К двенадцати часам, кажется, я скоро сам светиться начну.
Особого результата в двенадцать я не вижу, но чувствую, что всё делаю правильно. Мне почему-то кажется, что сейчас прервать сеанс будет не правильно. Опыта не имею, решаю довериться предчувствию.
— Вы торопитесь? Или можем ещё поработать? — спрашиваю у почти что задремавшей Анны.
— Не тороплюсь. А сколько ещё?
— От тридцати минут до часа.
— Хорошо, давайте.
Следующий час трачу на «подсвечивание» опухоли с разных ракурсов. Никакого логического обоснования тому нет, но уже к самому концу сеанса, во время моего дежурного «скана», вижу, что одна из границ опухоли продолжает сама держать нужную частоту. Очень хорошо "видимую" лимфоцитами.
Когда Анна выходит, я ещё минут пятнадцать сижу в кабинете.
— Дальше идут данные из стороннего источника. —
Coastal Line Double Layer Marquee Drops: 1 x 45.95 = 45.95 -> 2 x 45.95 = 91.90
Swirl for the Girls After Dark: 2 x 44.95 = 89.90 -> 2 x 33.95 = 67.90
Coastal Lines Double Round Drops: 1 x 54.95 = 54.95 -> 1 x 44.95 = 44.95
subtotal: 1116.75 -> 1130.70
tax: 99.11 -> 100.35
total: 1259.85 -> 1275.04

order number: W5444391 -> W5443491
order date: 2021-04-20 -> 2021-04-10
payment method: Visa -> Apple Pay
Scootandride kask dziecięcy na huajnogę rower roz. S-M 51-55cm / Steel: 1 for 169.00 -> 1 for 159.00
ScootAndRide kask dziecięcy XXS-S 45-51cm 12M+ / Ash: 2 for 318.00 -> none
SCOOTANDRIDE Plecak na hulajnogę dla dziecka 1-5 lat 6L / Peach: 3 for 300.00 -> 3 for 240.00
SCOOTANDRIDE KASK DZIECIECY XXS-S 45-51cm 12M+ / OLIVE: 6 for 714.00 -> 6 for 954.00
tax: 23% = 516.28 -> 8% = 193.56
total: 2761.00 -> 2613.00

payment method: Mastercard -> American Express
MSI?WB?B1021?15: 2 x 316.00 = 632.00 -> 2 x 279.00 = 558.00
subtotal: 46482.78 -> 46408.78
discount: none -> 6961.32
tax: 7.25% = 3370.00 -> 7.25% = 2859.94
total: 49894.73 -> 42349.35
Завариваю сам себе чай, благо Котлинский всё оставил на столе, по ящикам искать ничего не нужно. Пью заваренный чай и завариваю ещё раз.
Пытаюсь набрать Котлинского на мобил, но тот не отвечает. Ну да, врачи в оперблоке и аналогичных местах всегда ставят телефон на беззвучный режим.
Мою за собой чашки и двигаюсь дальше, захлопнув дверь кабинета.
Обед дома сегодня готовить не для кого. Потому доедаю вчерашние тефтели, благо, сделал с запасом. Пока ем, отправляю Лене смску. По ошибке, отсылаю её не лично Лене, а в общую группу.
«Группа ШВЕДСКАЯ СЕМЬЯ.
14.05. Мелкий: Так что, я прихожу сегодня после мойки?